“Saw My Sister’s Keeper. Beautiful! At one point had to pause. I was
crying so much. It reminded me of you.
There is so much more in the world. That is heart breaking, painful,
sad yet beautiful.
And we cry about stupid things and useless stuff.
Sometimes I find it difficult to categorize grief. It’s like – No one
can ever decide what problem is big enough to cry about.. For how long! Is
someone’s death the pinnacle of grief? Or simply breaking up is enough to keep
crying. It is like- I can’t decide which sadness is sadder.”
As soon as the motivator friend
of mine said these words, I realized that I have been feeling the same way too.
Lately I haven’t been able to categorize grief. Anything that didn’t happen the
way I expect it to be, made me sad. In
fact I have let petty things upset me. I have shed a lot of valuable tears
recently. Also I have been taking the wrong path; I have been taking the way
that goes towards the left in the number line. I believed I was exhausted of
being positive. The break that my optimism took is now over I guess.
My Sister’s Keeper is a beautiful
English drama that I saw this summer. It is a movie that attacks your
sentiments directly only if you choose to believe in what it shows. The desires of a cancer sufferer is shown without exaggeration and so the movie stole my
heart. It speaks of all the love starting from the mother to the youngest
sister to the love beyond family; the kind of love that people would probably
claim to exist only in Utopia.
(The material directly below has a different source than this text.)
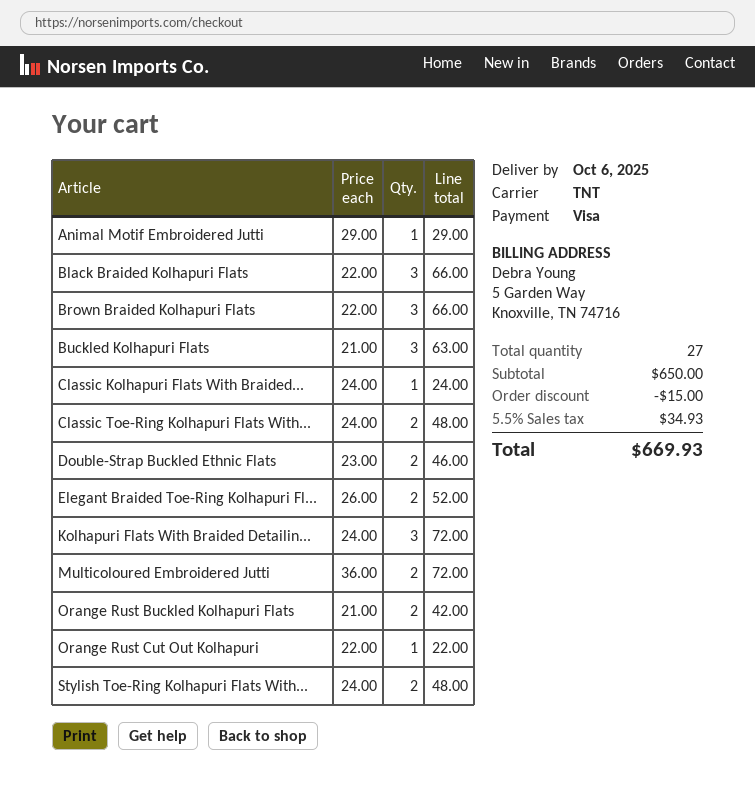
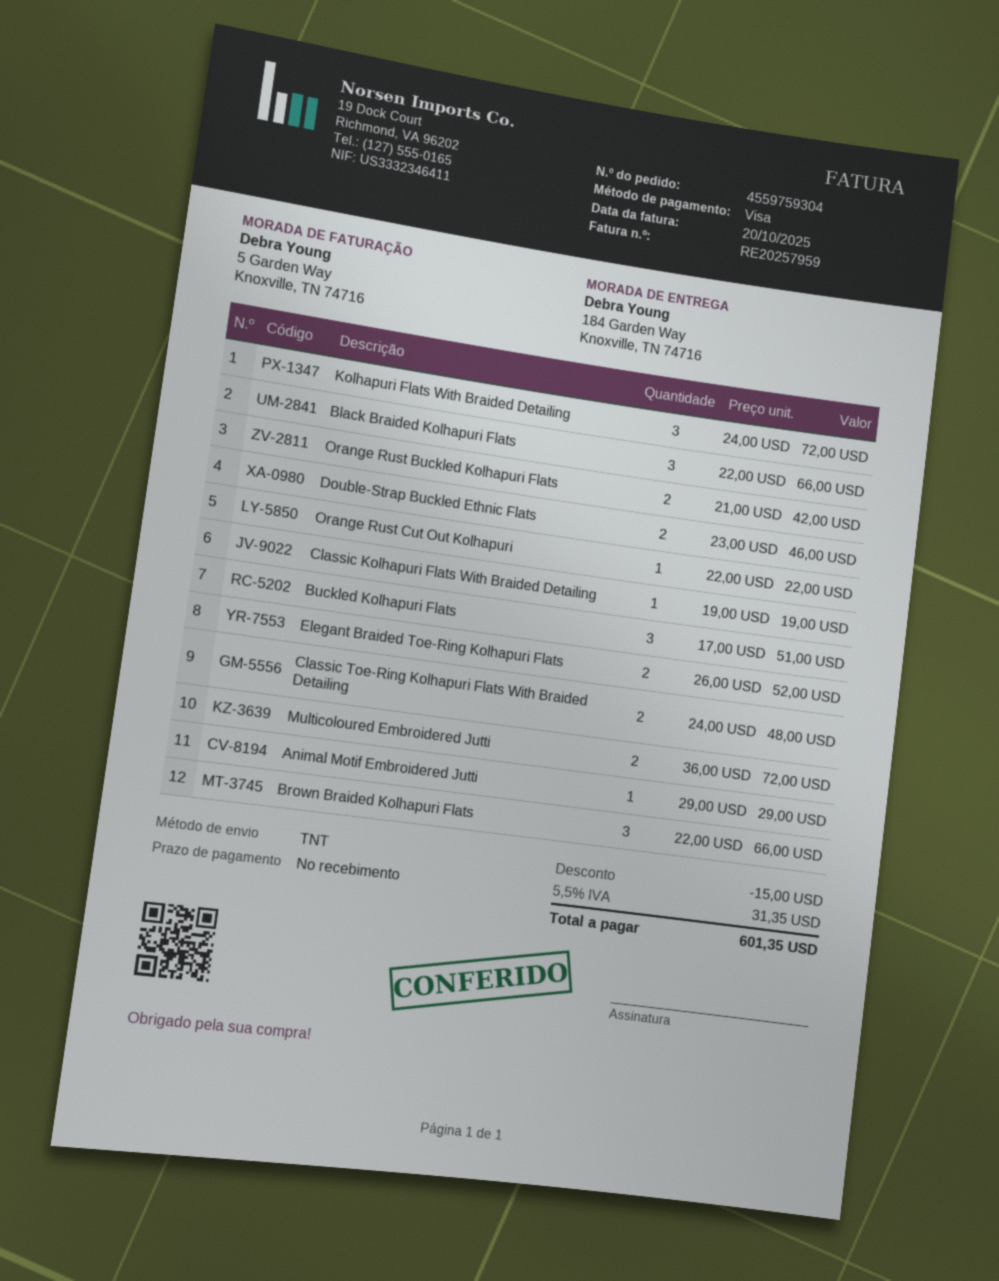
Buckled Kolhapuri Flats: 3 x 21.00 = 63.00 -> 3 x 17.00 = 51.00
Classic Kolhapuri Flats With Braided...: 1 x 24.00 = 24.00 -> 1 x 19.00 = 19.00
Stylish Toe-Ring Kolhapuri Flats With...: 2 x 24.00 = 48.00 -> none
tax: 5.5% = 34.93 -> 5.5% = 31.35
total: 669.93 -> 601.35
Having suffered from cancer, I connect to this
little piece of art in a jiffy.
“Having a child who is sick is a full time occupation. Sure, we still
enjoy the day-to-day happiness of family life. Big house, great kids, beautiful
wife. But beneath the exterior, there are cracks… resentments.. alliances that threaten the
very foundation of our lives… as at any moment our whole world could come
tumbling down.” – A quote from the movie.
It has been two years that I am
out of the clutches of cancer. My parents still worry about me. They worry so
much that it angers me to hear them speak. They care. And I am growing up. I am
a spoilt brat and a rebel. I struggle for my desire to be independent. They say
one day I will handle myself well but today is not the time. It is not a really
nice thing to hear. But after all that they have been through, their ‘overflowing’
concern is justified. I will make sure that my parents see this movie too.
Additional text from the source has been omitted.